Złe prawo hamuje zielone inwestycje
Jak wynika z najnowszego raportu RenoValue, Polska jest w europejskim ogonie jeśli chodzi o tzw. zielone budownictwo.
2015-08-24, 11:44
Posłuchaj
Jak mówi Jakub Zagórski z filmy Skanska Residential Development Poland, jedną z barier w rozwoju budownictwa ekologicznego w naszym kraju jest prawo. - Zielone rozwiązania są nadal stosowane sporadycznie. A odpowiednie regulacje ułatwiające zielone inwestycje nie zostały jeszcze w 100 procentach wprowadzone. To jedna z poważniejszych barier, która sprawia, że Polska jest dziś jednym z najsłabiej rozwiniętych, pod względem efektywności energetycznej, państw Europy.
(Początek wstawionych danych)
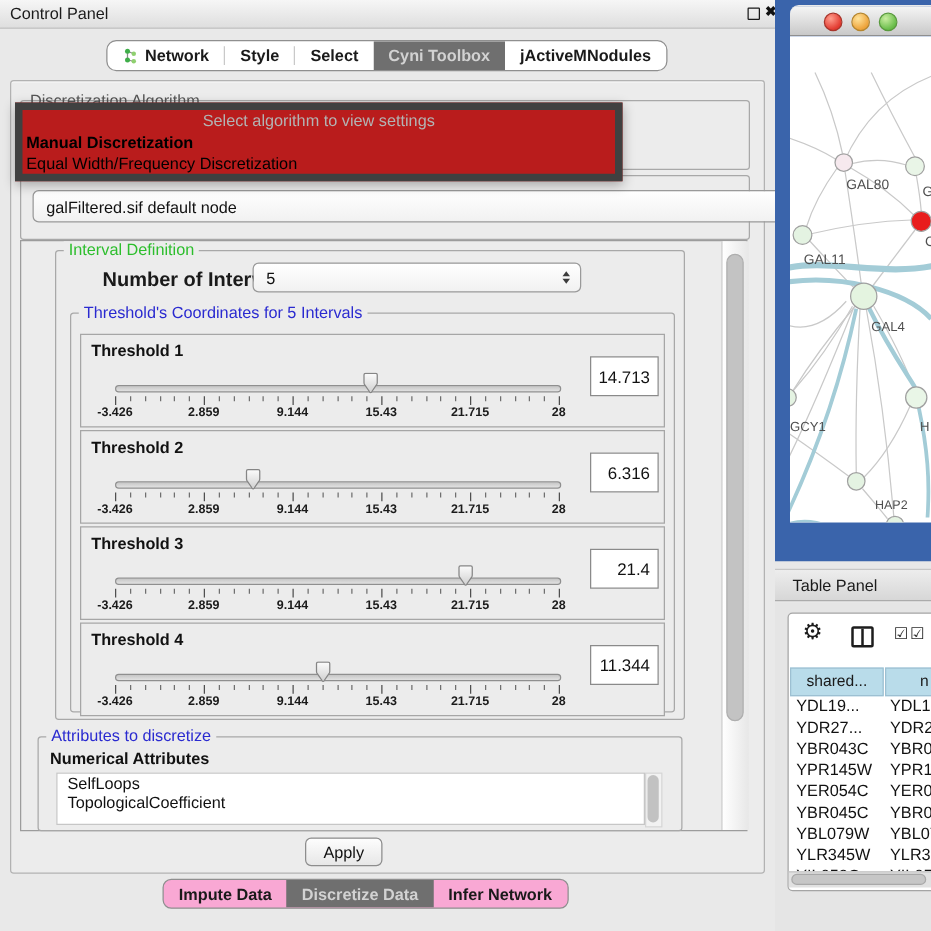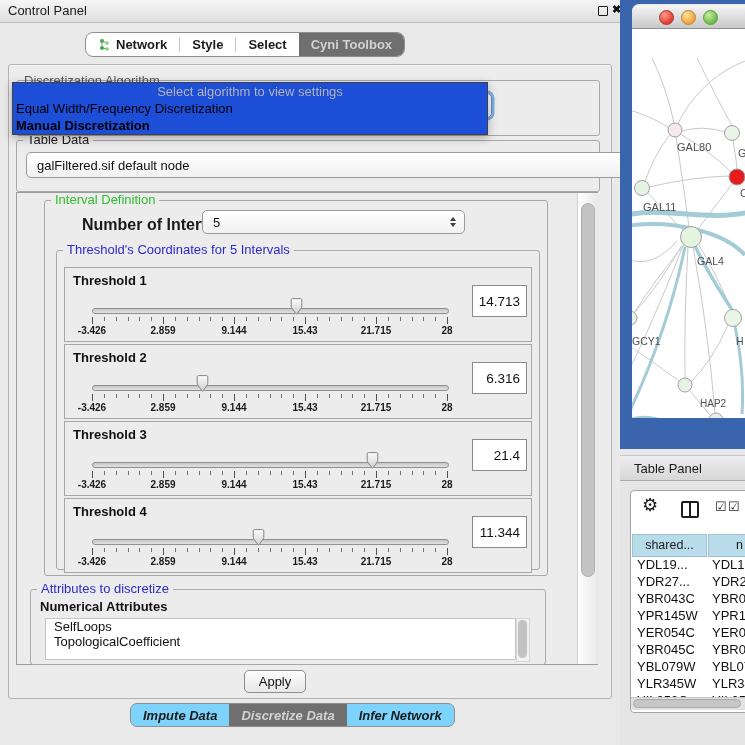--- a/index.html
+++ b/index.html
@@ -141,6 +141,9 @@
     </div>
     <div class="tab selected">
       <span>Cyni Toolbox</span>
+    </div>
+    <div class="tab">
+      <span>jActiveMNodules</span>
     </div>
   </div>
 

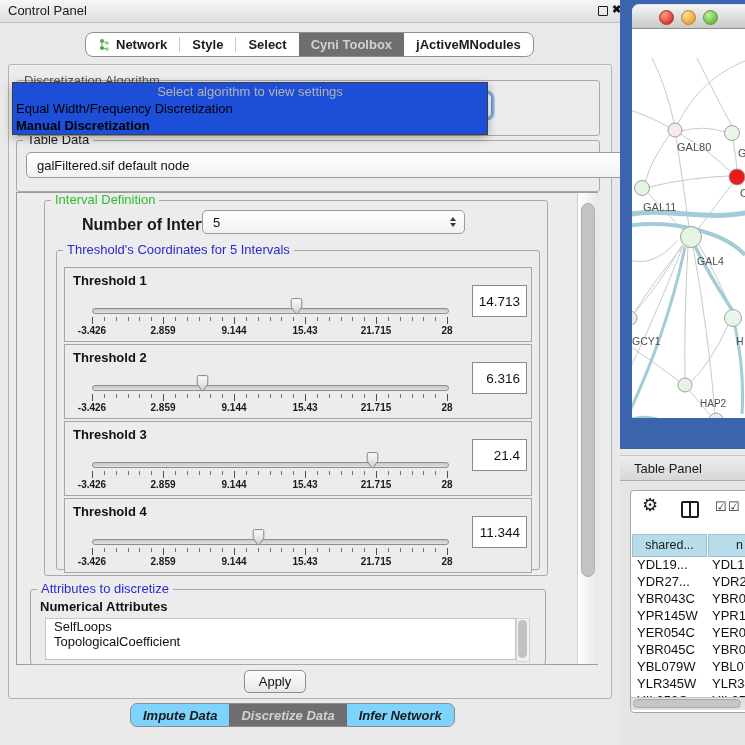--- a/index.html
+++ b/index.html
@@ -35,7 +35,7 @@
   .arr-dn{width:0;height:0;border-left:3.5px solid transparent;border-right:3.5px solid transparent;border-top:4px solid #3c3c3c;}
   .focus-ring{box-shadow:0 0 0 2.5px rgba(105,165,225,.85);border-color:#5b8fd2;}
 
-  .popup{left:12px;top:82px;width:474px;height:51px;background:#1d4ed8;border:1px solid #404040;
+  .popup{left:12px;top:82px;width:474px;height:51px;background:#b91c1c;border:6px solid #404040;
          box-shadow:0 3px 9px rgba(0,0,0,.3);z-index:20;}
   .popup .prompt{height:17px;line-height:17px;text-align:center;color:#b3b3b3;font-size:13px;}
   .popup .item{height:17px;line-height:17px;padding-left:3px;font-size:13px;color:#000;white-space:nowrap;}

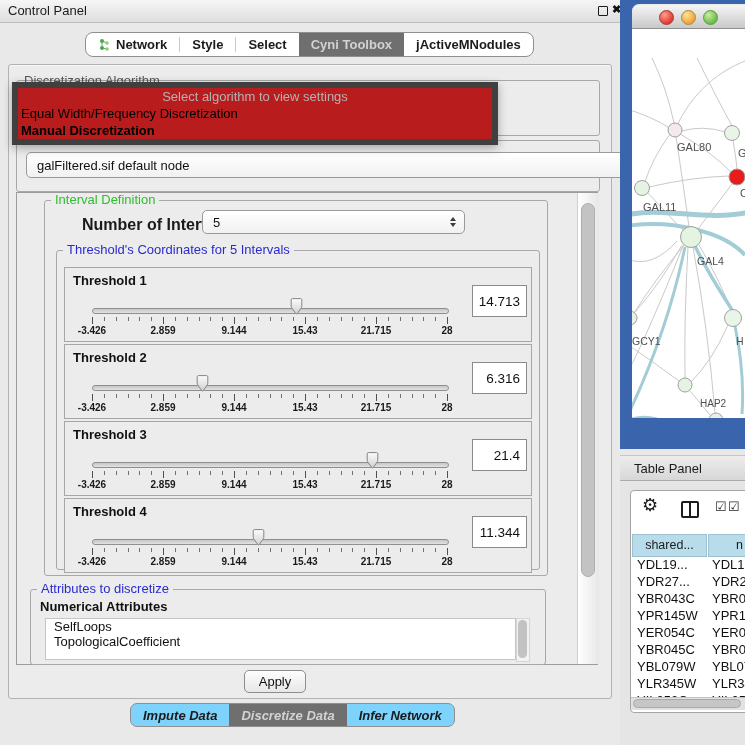--- a/index.html
+++ b/index.html
@@ -160,8 +160,8 @@
 
 <div class="abs popup">
   <div class="prompt">Select algorithm to view settings</div>
+  <div class="item bold">Manual Discretization</div>
   <div class="item">Equal Width/Frequency Discretization</div>
-  <div class="item bold">Manual Discretization</div>
 </div>
 
 <div class="group" style="left:16px;top:140px;width:582px;height:50px">

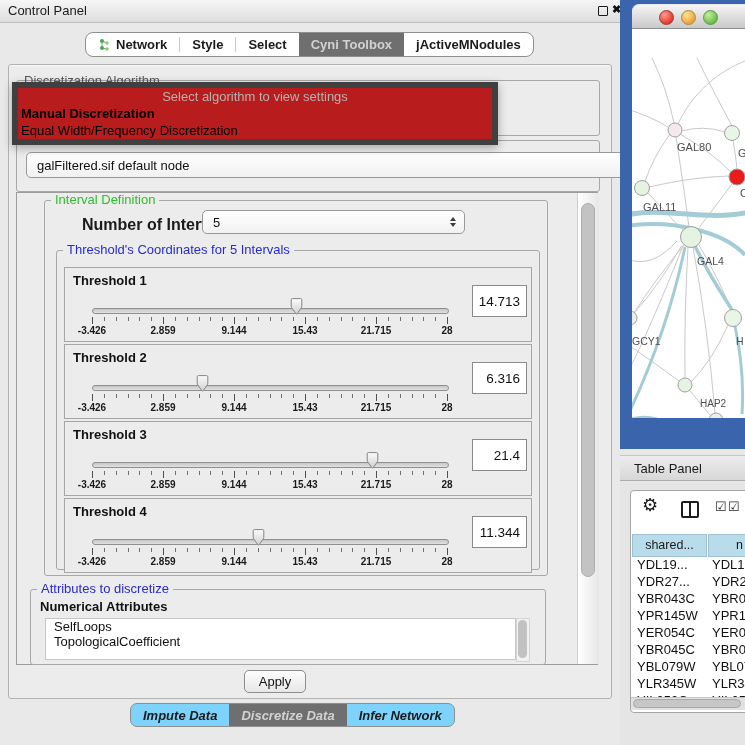--- a/index.html
+++ b/index.html
@@ -67,8 +67,8 @@
        font-size:13px;text-align:center;color:#111;}
   .apply{left:244px;top:670px;width:60px;height:21px;line-height:21px;}
 
-  .bottom-tabbar{left:130px;top:703px;height:22px;background:#7dd3fc;border:1px solid #8f8f8f;border-radius:7px;
-                 display:flex;align-items:stretch;overflow:hidden;font-style:italic;}
+  .bottom-tabbar{left:130px;top:703px;height:22px;background:#f9a8d4;border:1px solid #8f8f8f;border-radius:7px;
+                 display:flex;align-items:stretch;overflow:hidden;}
 
   
   .net-frame{left:620px;top:0;width:125px;height:449px;background:#3a64ab;}

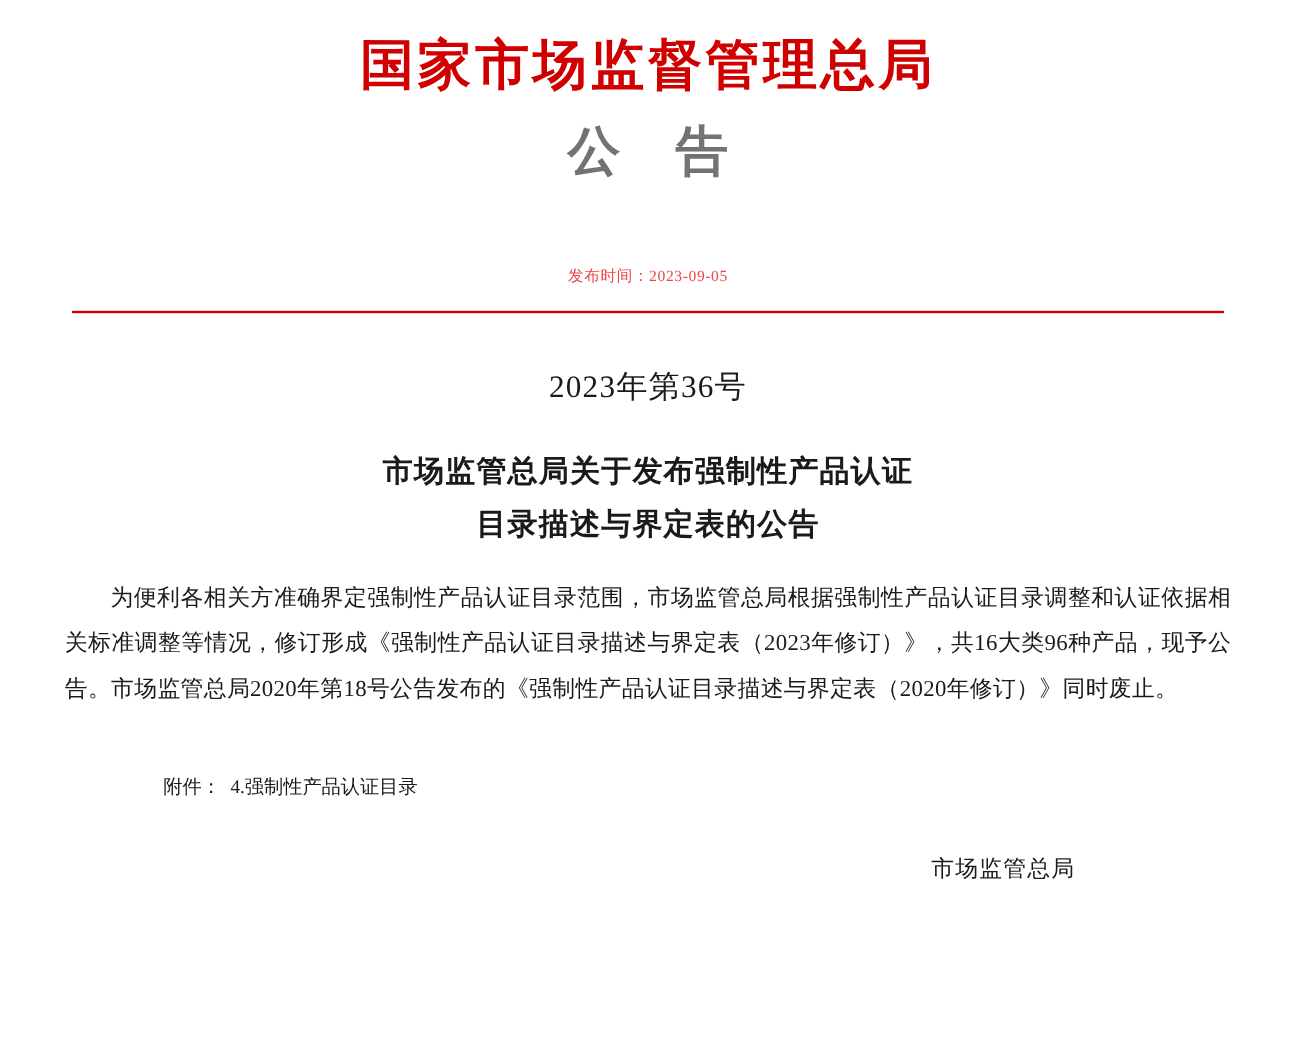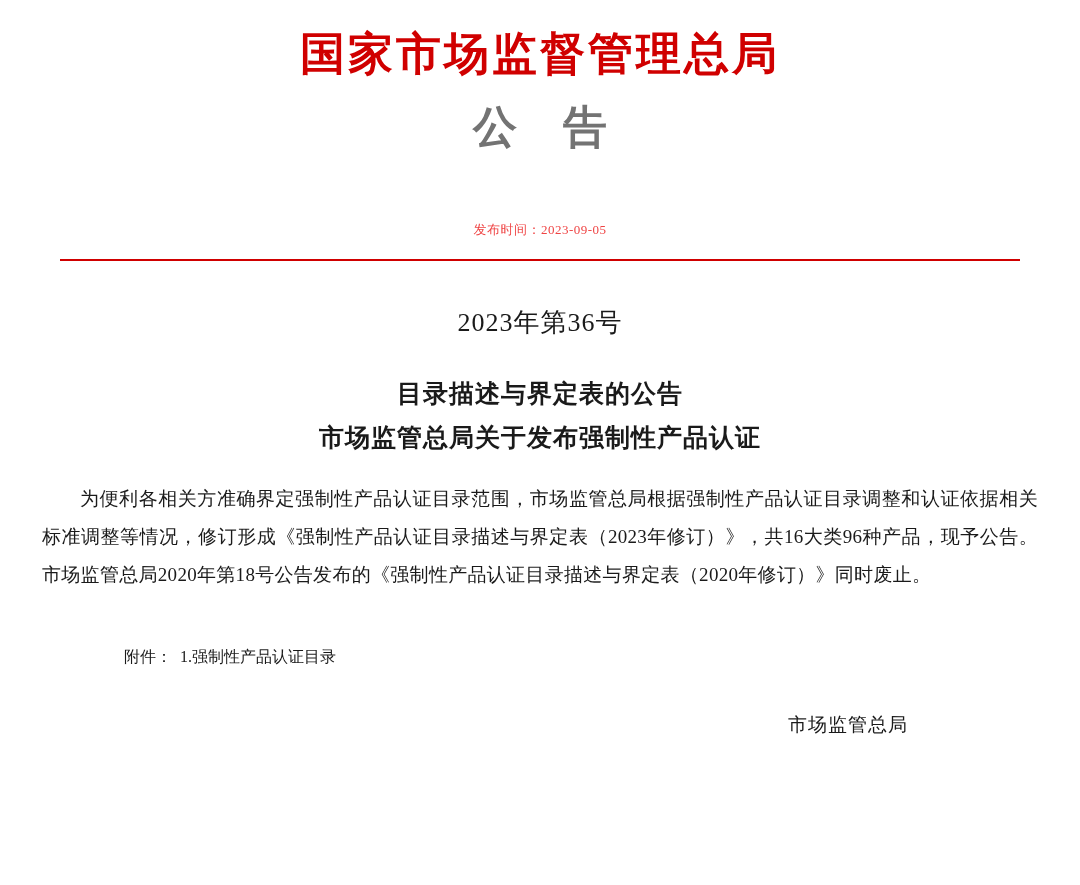--- a/index.html
+++ b/index.html
@@ -19,7 +19,7 @@
     width: 1080px;
     height: 758px;
     box-sizing: border-box;
-    padding: 0 32px;
+    padding: 0 44px;
     position: relative;
   }
   .masthead {

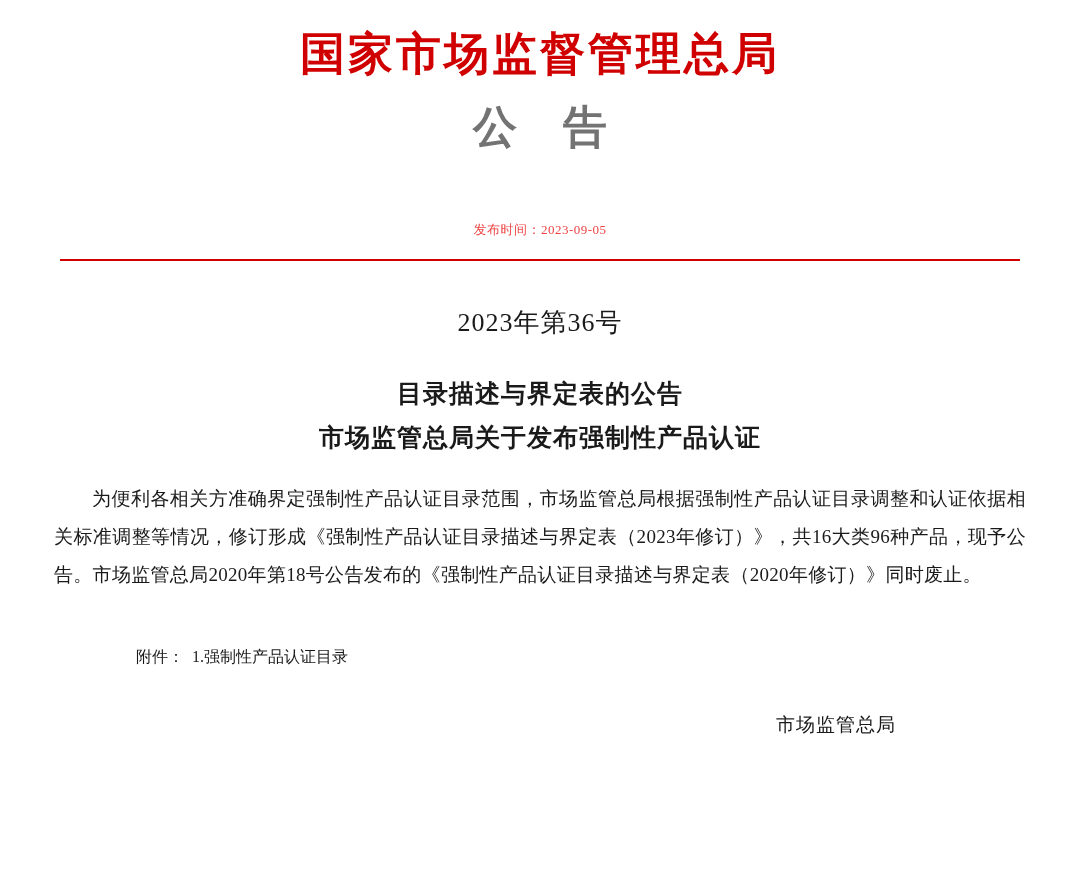--- a/index.html
+++ b/index.html
@@ -134,8 +134,8 @@
   <div class="doc-number">2023年第36号</div>
 
   <div class="doc-title">
+    <div>市场监管总局关于发布强制性产品认证</div>
     <div>目录描述与界定表的公告</div>
-    <div>市场监管总局关于发布强制性产品认证</div>
   </div>
 
   <div class="body-text">为便利各相关方准确界定强制性产品认证目录范围，市场监管总局根据强制性产品认证目录调整和认证依据相关标准调整等情况，修订形成《强制性产品认证目录描述与界定表（2023年修订）》，共16大类96种产品，现予公告。市场监管总局2020年第18号公告发布的《强制性产品认证目录描述与界定表（2020年修订）》同时废止。</div>

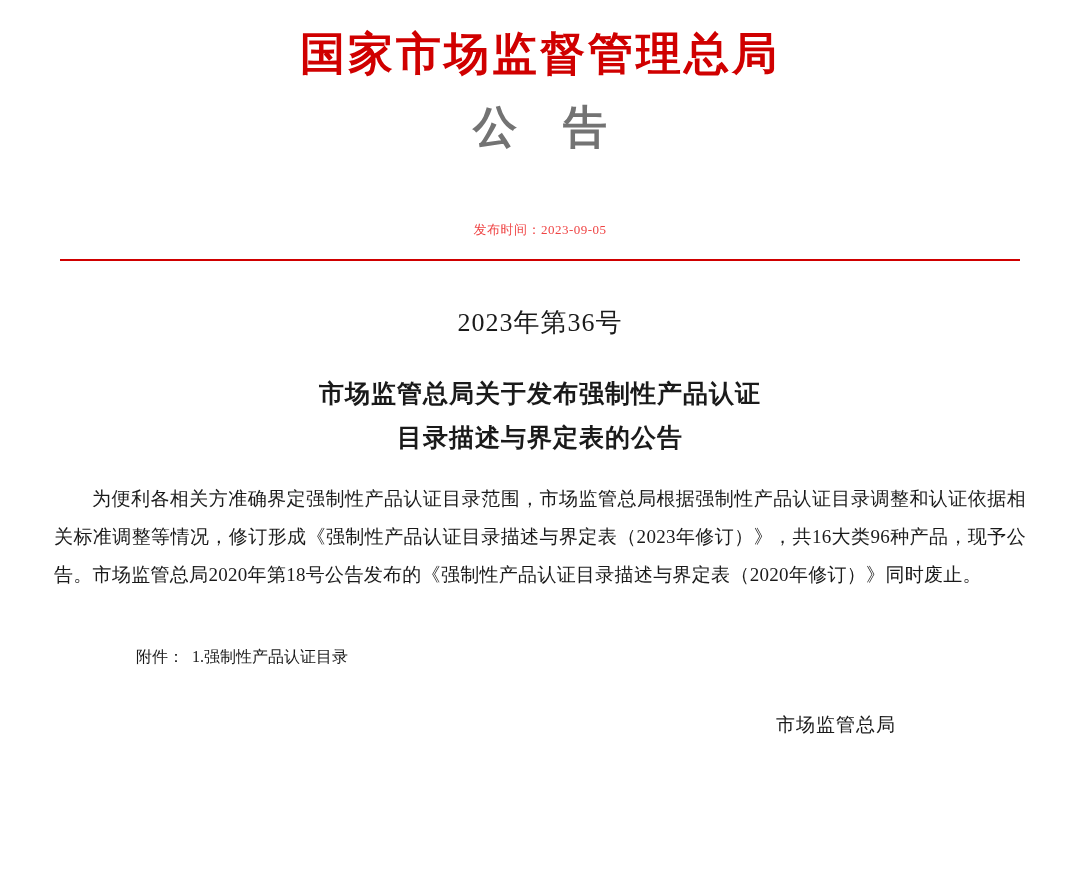--- a/index.html
+++ b/index.html
@@ -145,7 +145,7 @@
       <span class="attach-label">附件：</span>
       <div class="attach-list">
         <div>
-          <span class="attach-item-plain">1.强制性产品认证目录</span>
+          <span class="attach-item-plain">4.强制性产品认证目录</span>
         </div>
       </div>
     </div>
Tym czasem według założeń unijnej dyrektywy, już za pięć lat wszystkie budynki, a za trzy lata te użyteczności publicznej w Polsce, powinny być niemal samowystarczalne energetycznie. To ostatni dzwonek, żeby rozpocząć w Polsce działania edukacyjne – uważa gość.
Przykładów do naśladowania nie brakuje
I jak dodaje Jakub Zagórski, Polska powinna brać przykład z takich krajów jak Szwecja, Wielka Brytania czy Niemcy. - Te projekty, które są realizowane gdzie indziej, mogą być źródłem wiedzy, dla realizacji w Polsce. Tak jak w Szwecji standardem rynkowym jest budowanie budynków zrównoważonych, a więc z definicji efektywnych energetycznie. Wydaje mi się, że w Polsce pierwsze kroki są kluczowe. Podjęcie próby stworzenia produktu, który po pierwsze nie będzie droższy, bo wiemy, że Polscy nie zapłacą więcej za produkt tej samej klasy, chodzi o zaoferowanie produktu, który będzie konkurencyjny rynkowo, a będzie miał coś więcej. To coś więcej to certyfikat jakości. Jakość przejawia się w sposobie projektowania i bardziej przyjaznego mieszkania – dodaje gość.
Do 2020 roku Unia Europejska zamierza ograniczyć konsumpcję energii o 20%. Obecnie budynki są odpowiedzialne za ponad jedną trzecią całkowitego jej zużycia.